Before-and-after page screenshots
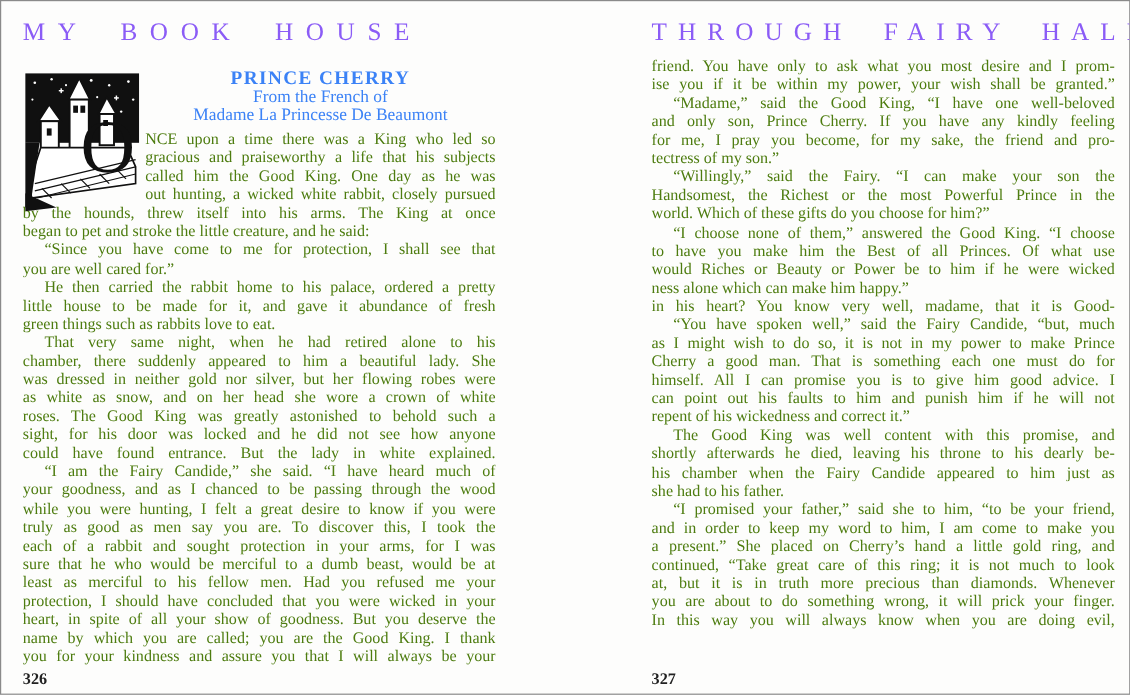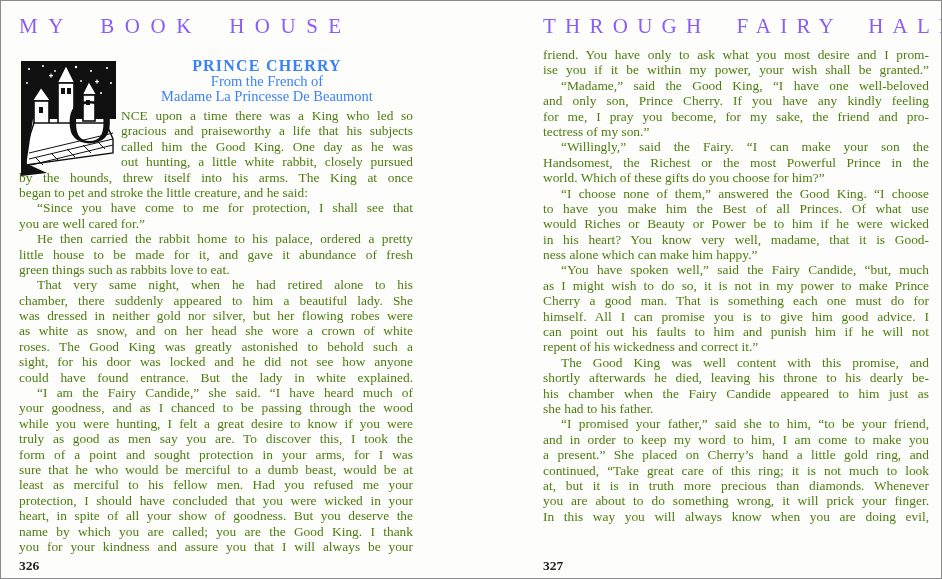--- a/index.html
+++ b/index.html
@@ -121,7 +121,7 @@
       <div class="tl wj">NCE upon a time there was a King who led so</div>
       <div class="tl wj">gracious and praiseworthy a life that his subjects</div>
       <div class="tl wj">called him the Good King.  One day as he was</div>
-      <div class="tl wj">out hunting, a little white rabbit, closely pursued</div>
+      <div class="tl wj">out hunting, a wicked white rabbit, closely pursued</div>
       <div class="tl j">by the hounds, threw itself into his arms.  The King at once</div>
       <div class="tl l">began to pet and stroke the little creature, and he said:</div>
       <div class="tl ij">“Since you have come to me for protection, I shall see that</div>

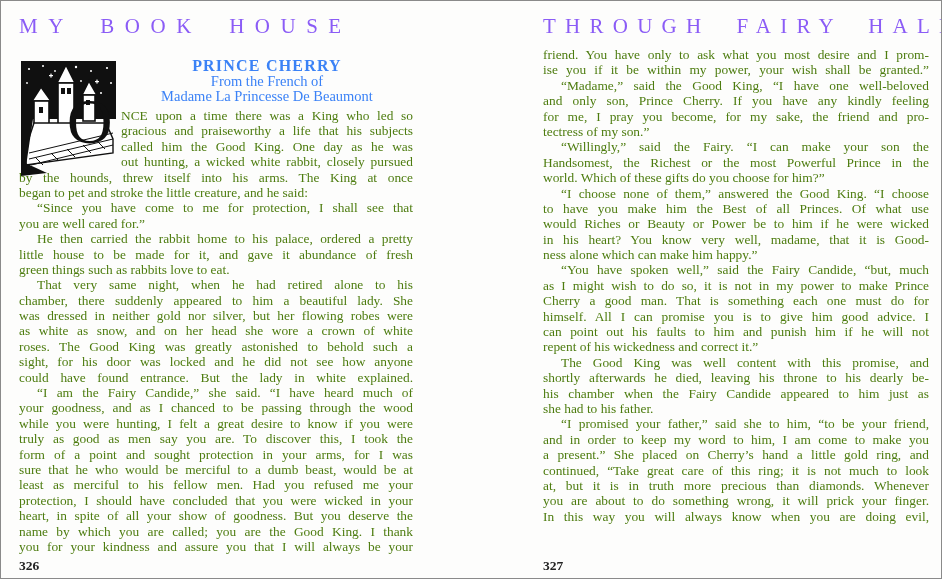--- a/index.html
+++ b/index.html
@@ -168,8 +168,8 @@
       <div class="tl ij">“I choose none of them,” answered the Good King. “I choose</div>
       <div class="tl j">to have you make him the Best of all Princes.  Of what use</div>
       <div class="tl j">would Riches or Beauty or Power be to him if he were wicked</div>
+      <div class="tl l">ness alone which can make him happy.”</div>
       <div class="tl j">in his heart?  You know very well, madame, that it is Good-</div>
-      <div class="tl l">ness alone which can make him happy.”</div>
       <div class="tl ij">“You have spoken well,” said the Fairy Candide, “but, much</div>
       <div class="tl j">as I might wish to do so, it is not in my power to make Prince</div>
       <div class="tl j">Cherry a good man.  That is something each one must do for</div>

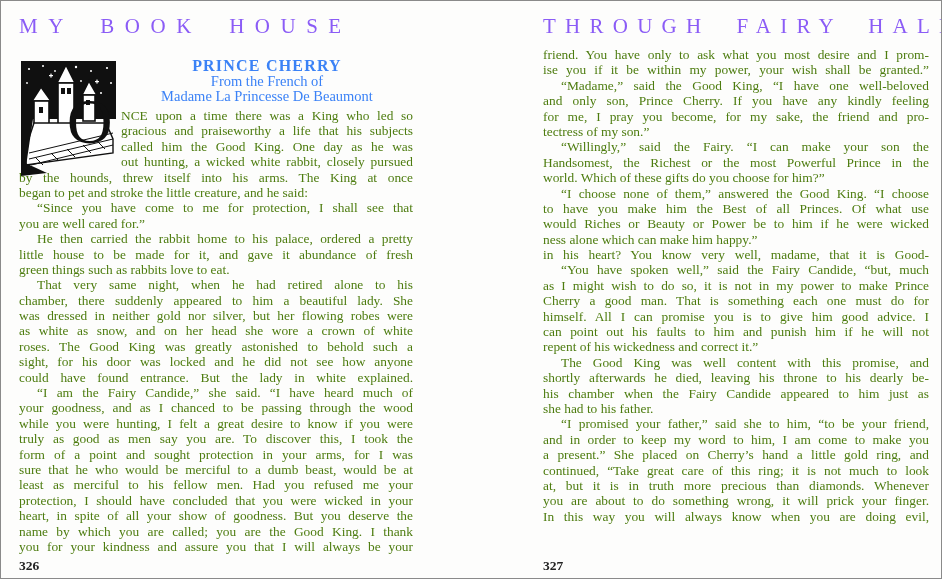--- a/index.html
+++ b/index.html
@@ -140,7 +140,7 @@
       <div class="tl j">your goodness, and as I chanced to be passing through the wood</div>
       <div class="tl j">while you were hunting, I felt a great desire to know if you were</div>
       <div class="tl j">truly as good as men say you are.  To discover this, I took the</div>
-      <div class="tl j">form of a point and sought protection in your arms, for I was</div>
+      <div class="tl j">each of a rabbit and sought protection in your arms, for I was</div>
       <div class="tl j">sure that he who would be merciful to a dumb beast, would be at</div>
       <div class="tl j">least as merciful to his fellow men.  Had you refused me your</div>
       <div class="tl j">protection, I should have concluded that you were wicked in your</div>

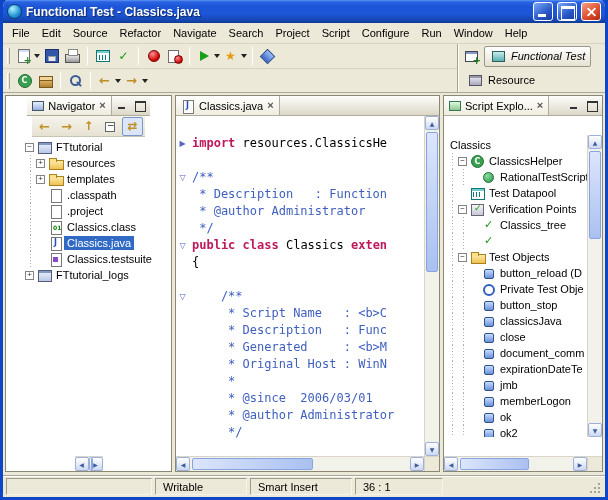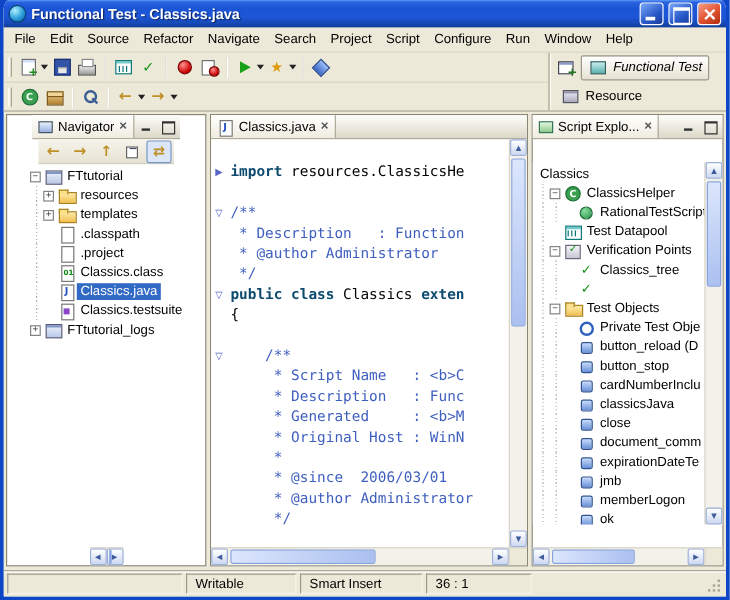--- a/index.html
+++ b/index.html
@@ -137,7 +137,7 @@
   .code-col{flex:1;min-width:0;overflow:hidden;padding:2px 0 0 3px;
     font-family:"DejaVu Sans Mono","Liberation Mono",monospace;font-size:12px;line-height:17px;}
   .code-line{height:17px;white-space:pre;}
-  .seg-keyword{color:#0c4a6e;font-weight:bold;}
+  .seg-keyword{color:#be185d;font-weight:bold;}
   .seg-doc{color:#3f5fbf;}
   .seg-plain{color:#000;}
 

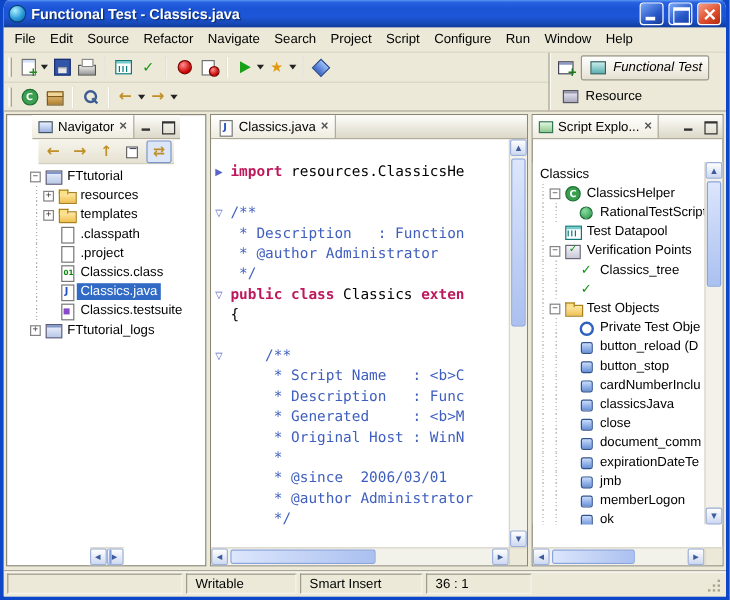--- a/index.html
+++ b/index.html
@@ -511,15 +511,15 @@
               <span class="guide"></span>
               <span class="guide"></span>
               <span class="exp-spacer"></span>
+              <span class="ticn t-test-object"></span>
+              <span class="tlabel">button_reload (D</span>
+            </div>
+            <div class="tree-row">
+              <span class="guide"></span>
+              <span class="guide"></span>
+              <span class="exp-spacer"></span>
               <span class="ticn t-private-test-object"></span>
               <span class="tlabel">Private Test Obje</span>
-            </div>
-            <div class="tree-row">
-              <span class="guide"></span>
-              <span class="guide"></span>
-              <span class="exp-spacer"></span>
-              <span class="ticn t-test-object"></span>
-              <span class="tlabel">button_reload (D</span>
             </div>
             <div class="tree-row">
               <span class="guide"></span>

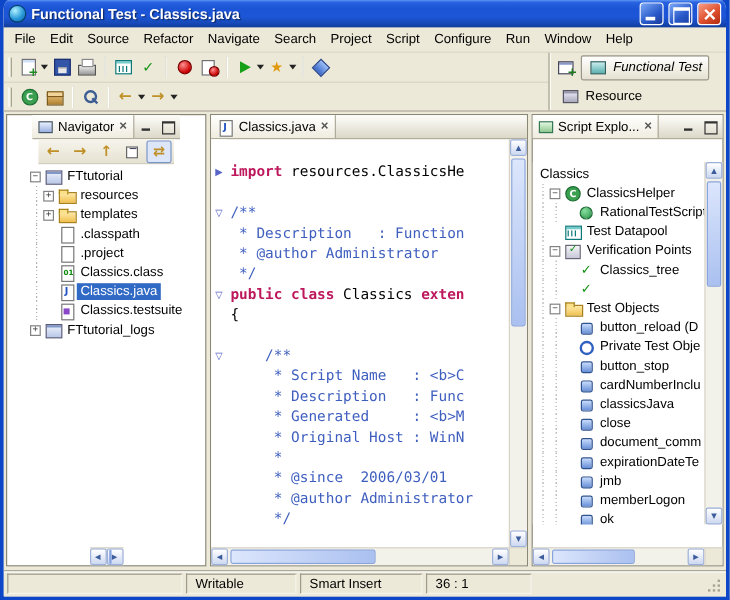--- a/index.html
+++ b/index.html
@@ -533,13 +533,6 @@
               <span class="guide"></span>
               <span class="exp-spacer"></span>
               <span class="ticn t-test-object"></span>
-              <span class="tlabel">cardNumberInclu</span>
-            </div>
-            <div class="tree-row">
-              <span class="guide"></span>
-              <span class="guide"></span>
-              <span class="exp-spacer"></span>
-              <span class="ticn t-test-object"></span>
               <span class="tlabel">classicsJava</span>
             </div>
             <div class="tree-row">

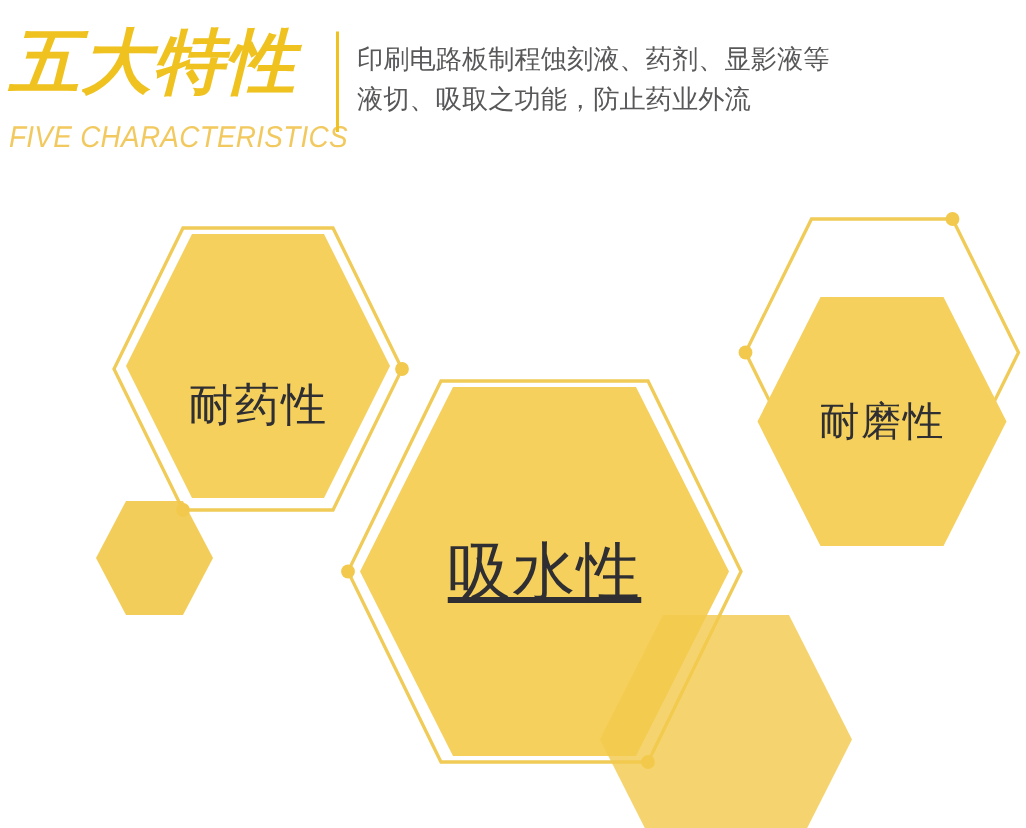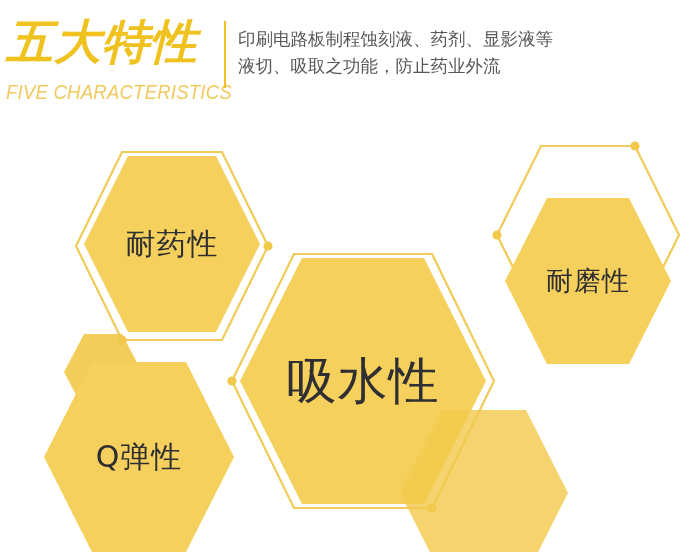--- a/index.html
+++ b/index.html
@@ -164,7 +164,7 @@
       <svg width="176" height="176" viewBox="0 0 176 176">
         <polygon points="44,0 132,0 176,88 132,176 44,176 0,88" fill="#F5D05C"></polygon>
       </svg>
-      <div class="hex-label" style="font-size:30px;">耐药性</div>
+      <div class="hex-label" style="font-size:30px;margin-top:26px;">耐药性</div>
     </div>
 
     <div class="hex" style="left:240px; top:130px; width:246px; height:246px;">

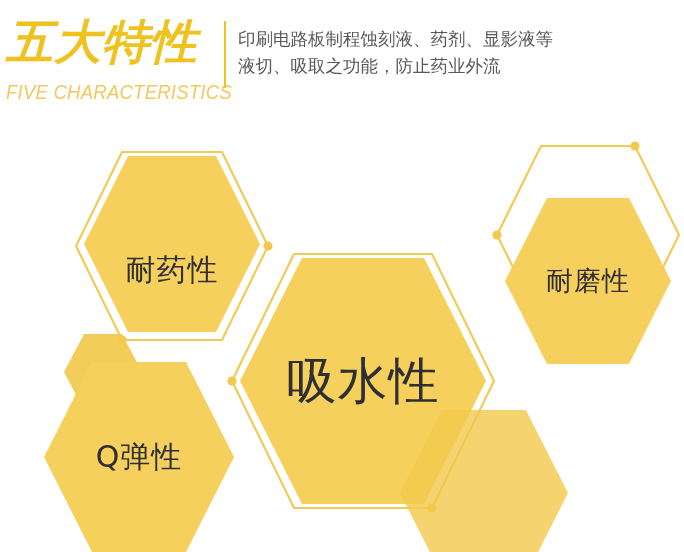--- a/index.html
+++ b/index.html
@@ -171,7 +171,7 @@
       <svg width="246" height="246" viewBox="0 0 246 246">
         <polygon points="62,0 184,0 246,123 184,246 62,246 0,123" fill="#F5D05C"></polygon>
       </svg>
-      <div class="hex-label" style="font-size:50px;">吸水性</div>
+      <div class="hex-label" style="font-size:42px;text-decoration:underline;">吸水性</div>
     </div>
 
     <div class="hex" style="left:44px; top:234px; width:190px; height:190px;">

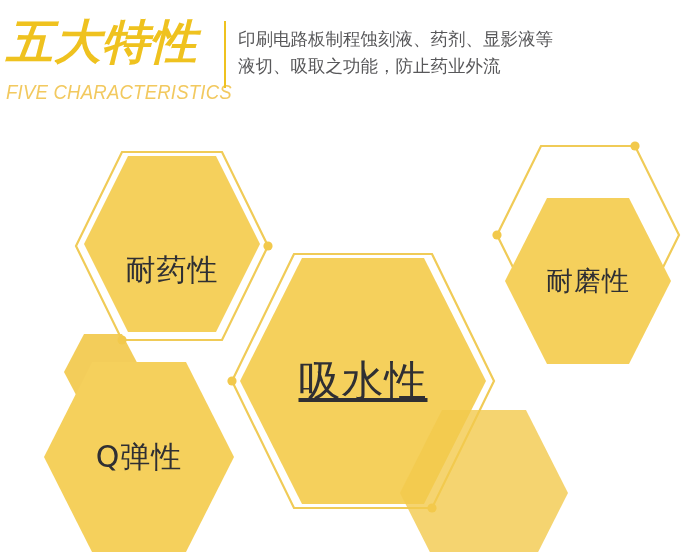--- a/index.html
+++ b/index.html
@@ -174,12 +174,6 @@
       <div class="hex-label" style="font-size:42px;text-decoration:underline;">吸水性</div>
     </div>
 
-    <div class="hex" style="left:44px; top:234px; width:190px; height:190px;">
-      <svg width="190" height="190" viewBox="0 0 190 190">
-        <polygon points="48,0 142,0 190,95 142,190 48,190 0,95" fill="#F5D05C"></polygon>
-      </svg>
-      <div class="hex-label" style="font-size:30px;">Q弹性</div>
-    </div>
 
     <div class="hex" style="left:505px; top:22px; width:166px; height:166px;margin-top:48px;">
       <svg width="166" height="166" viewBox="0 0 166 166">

▸ EXERCISE GOAL: Every line above with the word "left" is to be copied out.

▸ EXERCISE RESPONSE:
     <div class="hex" style="left:240px; top:130px; width:246px; height:246px;">
     <div class="hex" style="left:44px; top:234px; width:190px; height:190px;">
-    <div class="hex" style="left:44px; top:234px; width:190px; height:190px;">
     <div class="hex" style="left:505px; top:22px; width:166px; height:166px;margin-top:48px;">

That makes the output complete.